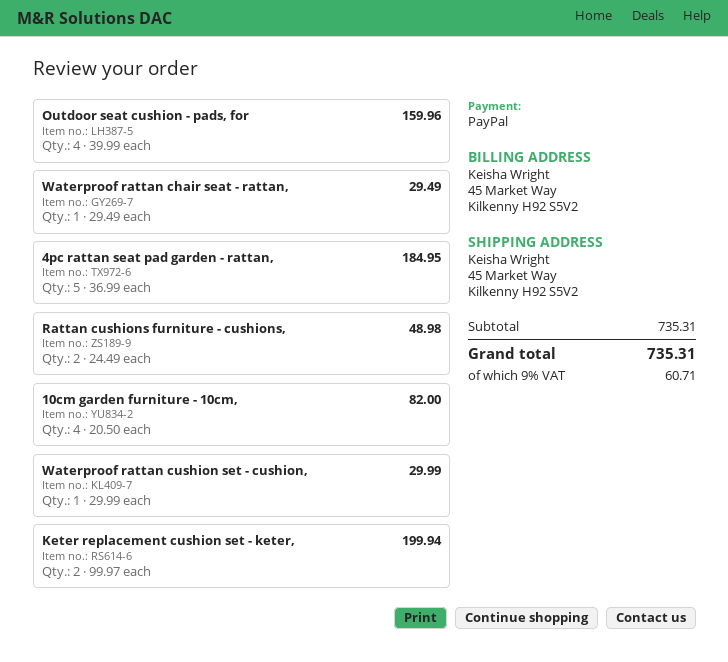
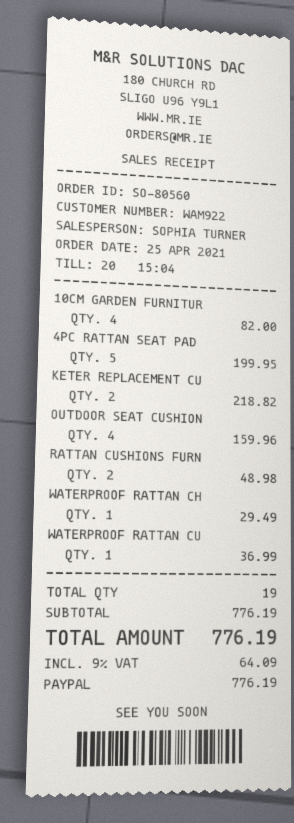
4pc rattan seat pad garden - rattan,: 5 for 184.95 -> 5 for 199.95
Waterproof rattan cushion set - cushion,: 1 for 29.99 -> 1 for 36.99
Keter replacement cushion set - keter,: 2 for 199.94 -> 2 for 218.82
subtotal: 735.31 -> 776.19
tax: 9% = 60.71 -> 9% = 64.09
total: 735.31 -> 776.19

--

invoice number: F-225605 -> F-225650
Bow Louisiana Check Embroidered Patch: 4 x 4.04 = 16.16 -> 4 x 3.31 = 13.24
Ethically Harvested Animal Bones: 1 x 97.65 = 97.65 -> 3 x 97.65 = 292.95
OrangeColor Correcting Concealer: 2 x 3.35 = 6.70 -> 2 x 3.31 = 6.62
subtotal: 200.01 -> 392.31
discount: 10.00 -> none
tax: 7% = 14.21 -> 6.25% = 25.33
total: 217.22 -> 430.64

Try it:
Show every line above where "cushion" is found.

Result of this task:
Waterproof rattan cushion set - cushion,: 1 for 29.99 -> 1 for 36.99
Keter replacement cushion set - keter,: 2 for 199.94 -> 2 for 218.82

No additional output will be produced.